> _TASK_: Return exactly the lines from the "-211,7 +211,7 @@" line through the last line of the entries below. Include no pictures.

* * * * * * * * *

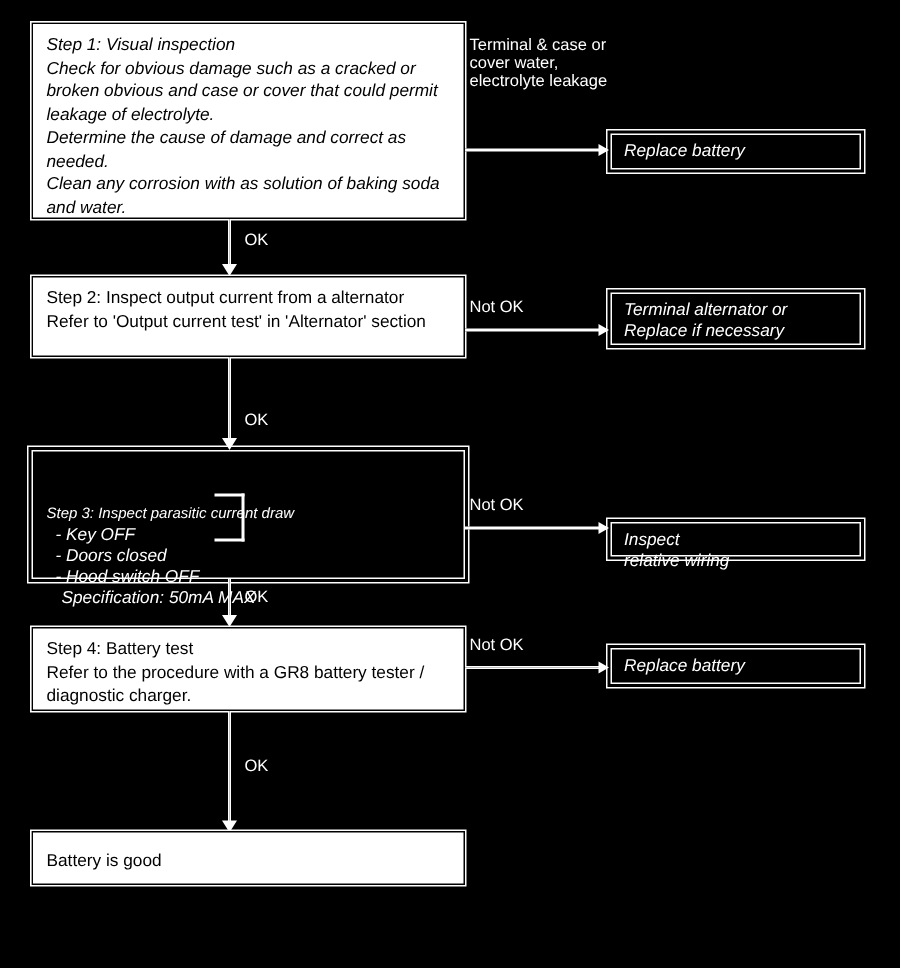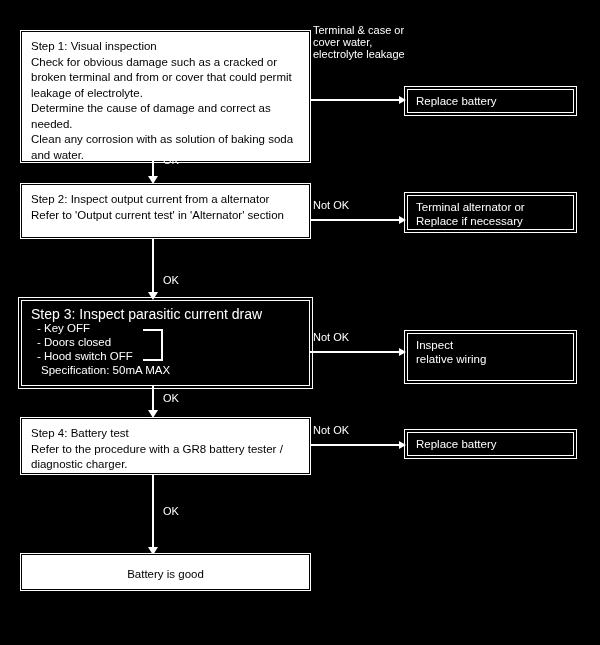--- a/index.html
+++ b/index.html
@@ -135,7 +135,7 @@
 
 <div id="canvas">
 
-  <div class="box" style="left:21px; top:31px; width:289px; height:131px;">
+  <div class="box" style="left:21px; top:15px; width:289px; height:131px;font-style:italic;">
     <div class="inner">
       <div>Step 1: Visual inspection</div>
       <div>Check for obvious damage such as a cracked or</div>

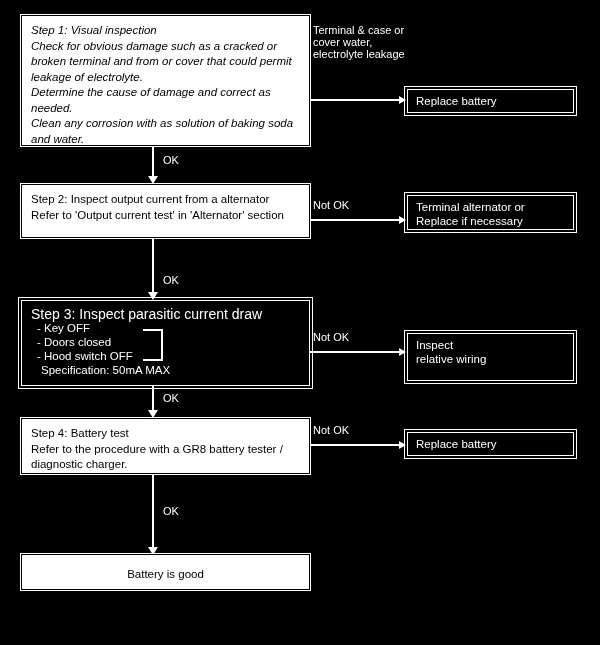--- a/index.html
+++ b/index.html
@@ -139,7 +139,7 @@
     <div class="inner">
       <div>Step 1: Visual inspection</div>
       <div>Check for obvious damage such as a cracked or</div>
-      <div>broken terminal and from or cover that could permit</div>
+      <div>broken obvious and case or cover that could permit</div>
       <div>leakage of electrolyte.</div>
       <div>Determine the cause of damage and correct as</div>
       <div>needed.</div>

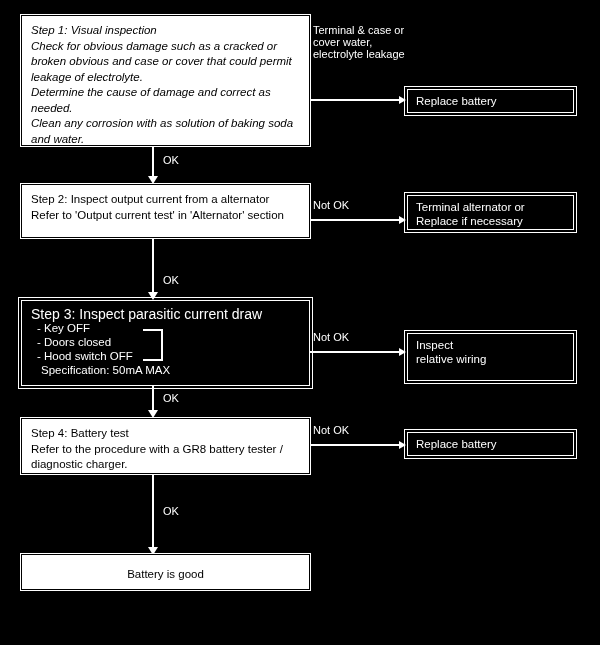--- a/index.html
+++ b/index.html
@@ -50,6 +50,7 @@
     color: #ffffff;
     font-size: 11.5px;
     line-height: 14px;
+    font-style: italic;
   }
   .abox .inner {
     padding: 4px 8px;

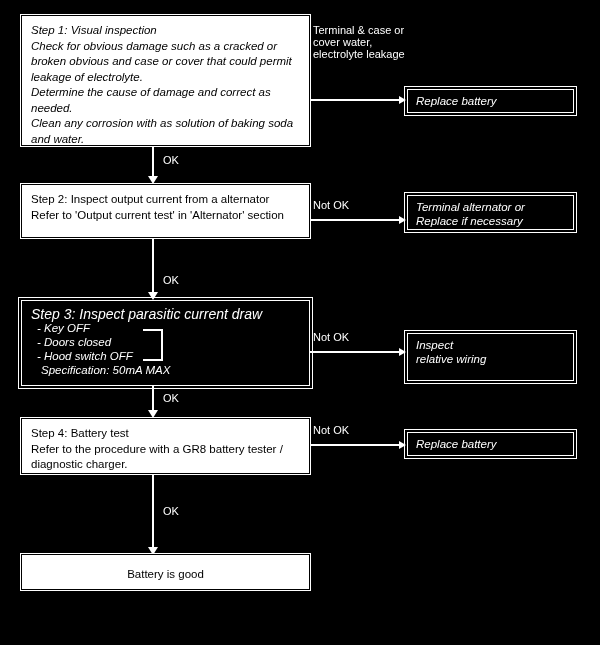--- a/index.html
+++ b/index.html
@@ -96,8 +96,9 @@
   }
   
   .s3title {
-    font-size: 14px;
-    line-height: 14px;
+    font-size: 10px;
+    line-height: 14px;
+    margin-top: 29px;
   }
   .s3bullets {
     font-size: 11.5px;

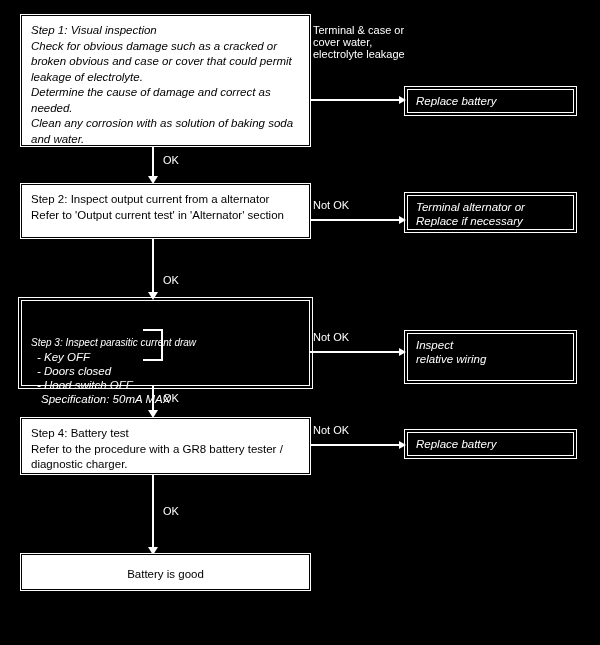--- a/index.html
+++ b/index.html
@@ -211,7 +211,7 @@
   <div class="hline" style="left:310px; top:351px; width:94px;"></div>
   <div class="arrow-right" style="left:399px; top:348px;"></div>
 
-  <div class="abox" style="left:407px; top:333px; width:167px; height:48px;">
+  <div class="abox" style="left:407px; top:348px; width:167px; height:23px;">
     <div class="inner">
       <div>Inspect</div>
       <div>relative wiring</div>

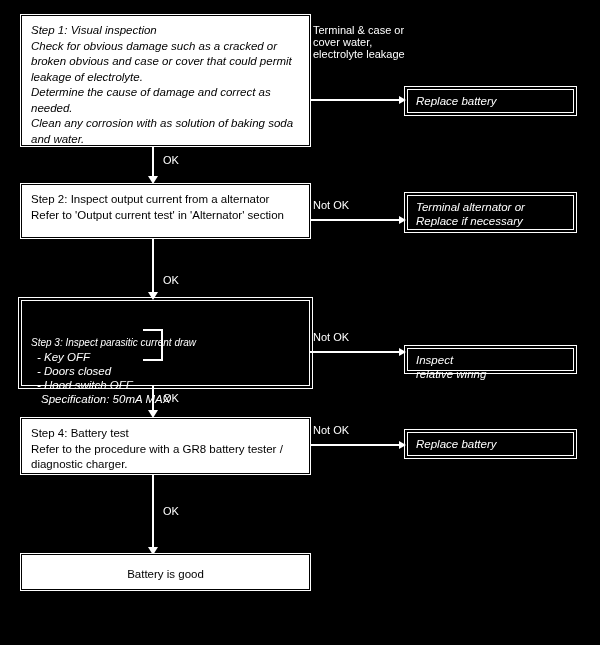--- a/index.html
+++ b/index.html
@@ -36,7 +36,6 @@
     padding: 7px 9px;
   }
   .box.centered .inner {
-    text-align: center;
     padding-top: 12px;
   }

* * * * * * * * *

> _EXERCISE SOLUTION_:
@@ -211,7 +211,7 @@
   <div class="hline" style="left:310px; top:351px; width:94px;"></div>
   <div class="arrow-right" style="left:399px; top:348px;"></div>
 
-  <div class="abox" style="left:407px; top:333px; width:167px; height:48px;">
+  <div class="abox" style="left:407px; top:348px; width:167px; height:23px;">
     <div class="inner">
       <div>Inspect</div>
       <div>relative wiring</div>

--- a/index.html
+++ b/index.html
@@ -36,7 +36,6 @@
     padding: 7px 9px;
   }
   .box.centered .inner {
-    text-align: center;
     padding-top: 12px;
   }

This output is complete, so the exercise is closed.